■ **WORK INSTRUCTION**: Drop every image, then reproduce the data exactly as given.

[Itemized modification records]
------------------------------------------------

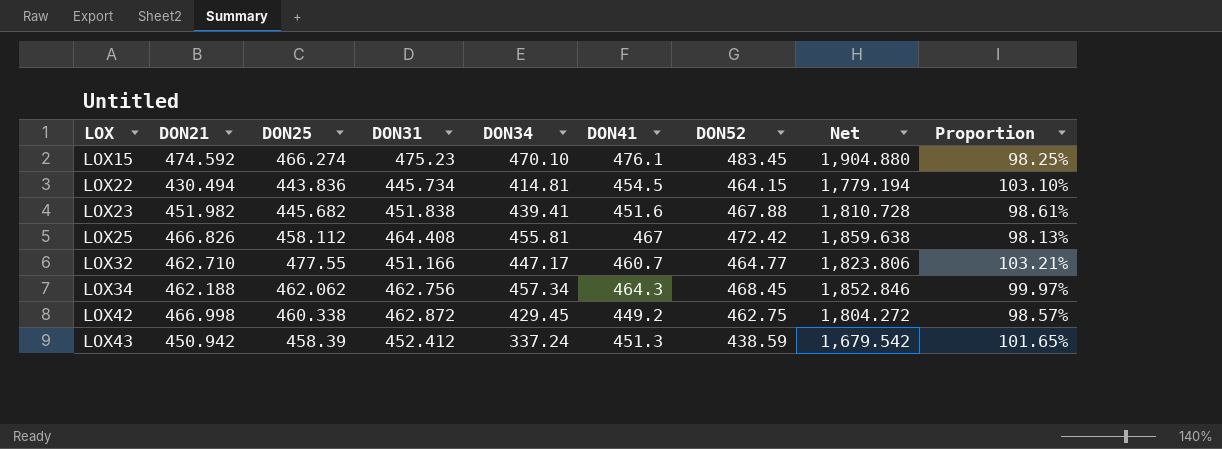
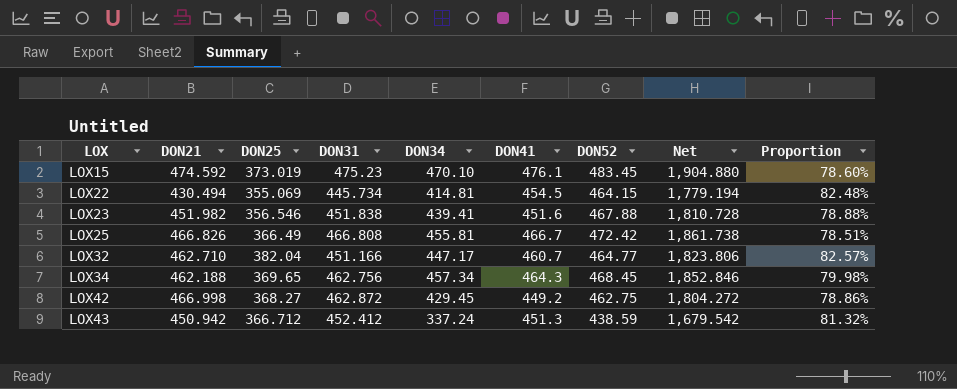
LOX15 | DON25: 466.274 -> 373.019
LOX15 | Proportion: 98.25% -> 78.60%
LOX22 | DON25: 443.836 -> 355.069
LOX22 | Proportion: 103.10% -> 82.48%
LOX23 | DON25: 445.682 -> 356.546
LOX23 | Proportion: 98.61% -> 78.88%
LOX25 | DON25: 458.112 -> 366.49
LOX25 | DON31: 464.408 -> 466.808
LOX25 | DON41: 467 -> 466.7
LOX25 | Net: 1,859.638 -> 1,861.738
LOX25 | Proportion: 98.13% -> 78.51%
LOX32 | DON25: 477.55 -> 382.04
LOX32 | Proportion: 103.21% -> 82.57%
LOX34 | DON25: 462.062 -> 369.65
LOX34 | Proportion: 99.97% -> 79.98%
LOX42 | DON25: 460.338 -> 368.27
LOX42 | Proportion: 98.57% -> 78.86%
LOX43 | DON25: 458.39 -> 366.712
LOX43 | Proportion: 101.65% -> 81.32%

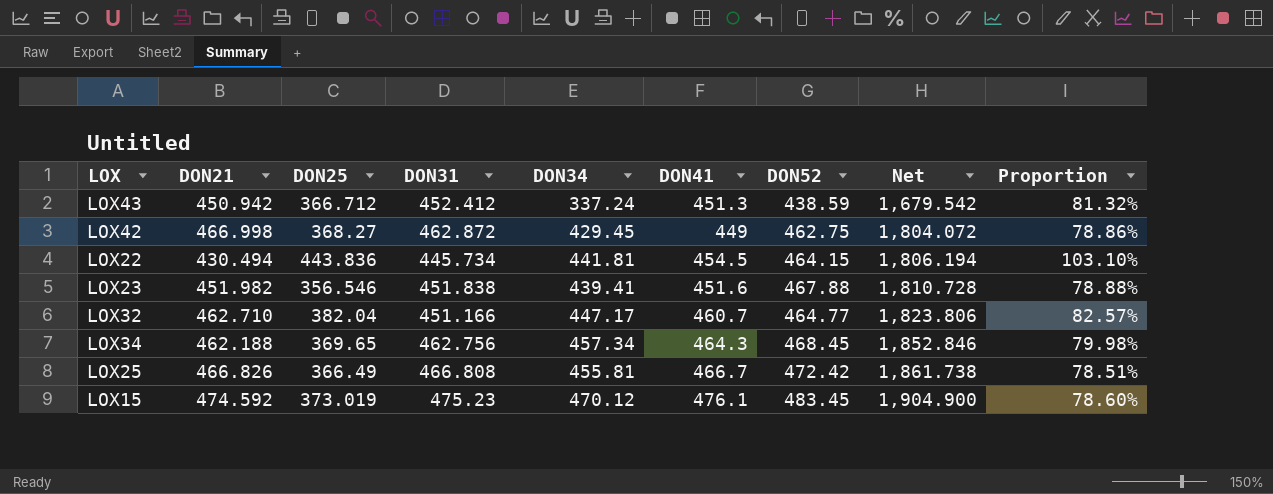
row order: LOX ascending -> Net ascending
LOX42 | DON41: 449.2 -> 449
LOX42 | Net: 1,804.272 -> 1,804.072
LOX22 | DON25: 355.069 -> 443.836
LOX22 | DON34: 414.81 -> 441.81
LOX22 | Net: 1,779.194 -> 1,806.194
LOX22 | Proportion: 82.48% -> 103.10%
LOX15 | DON34: 470.10 -> 470.12
LOX15 | Net: 1,904.880 -> 1,904.900

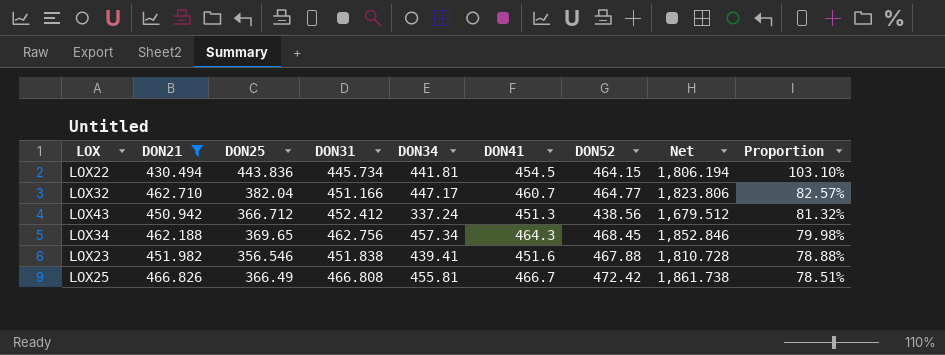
filter: none -> DON21 <= 466.826
row order: Net ascending -> Proportion descending
LOX43 | DON52: 438.59 -> 438.56
LOX43 | Net: 1,679.542 -> 1,679.512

------------------------------------------------

■ **RESULT BELOW**:
LOX15 | DON25: 466.274 -> 373.019
LOX15 | Proportion: 98.25% -> 78.60%
LOX22 | DON25: 443.836 -> 355.069
LOX22 | Proportion: 103.10% -> 82.48%
LOX23 | DON25: 445.682 -> 356.546
LOX23 | Proportion: 98.61% -> 78.88%
LOX25 | DON25: 458.112 -> 366.49
LOX25 | DON31: 464.408 -> 466.808
LOX25 | DON41: 467 -> 466.7
LOX25 | Net: 1,859.638 -> 1,861.738
LOX25 | Proportion: 98.13% -> 78.51%
LOX32 | DON25: 477.55 -> 382.04
LOX32 | Proportion: 103.21% -> 82.57%
LOX34 | DON25: 462.062 -> 369.65
LOX34 | Proportion: 99.97% -> 79.98%
LOX42 | DON25: 460.338 -> 368.27
LOX42 | Proportion: 98.57% -> 78.86%
LOX43 | DON25: 458.39 -> 366.712
LOX43 | Proportion: 101.65% -> 81.32%

row order: LOX ascending -> Net ascending
LOX42 | DON41: 449.2 -> 449
LOX42 | Net: 1,804.272 -> 1,804.072
LOX22 | DON25: 355.069 -> 443.836
LOX22 | DON34: 414.81 -> 441.81
LOX22 | Net: 1,779.194 -> 1,806.194
LOX22 | Proportion: 82.48% -> 103.10%
LOX15 | DON34: 470.10 -> 470.12
LOX15 | Net: 1,904.880 -> 1,904.900

filter: none -> DON21 <= 466.826
row order: Net ascending -> Proportion descending
LOX43 | DON52: 438.59 -> 438.56
LOX43 | Net: 1,679.542 -> 1,679.512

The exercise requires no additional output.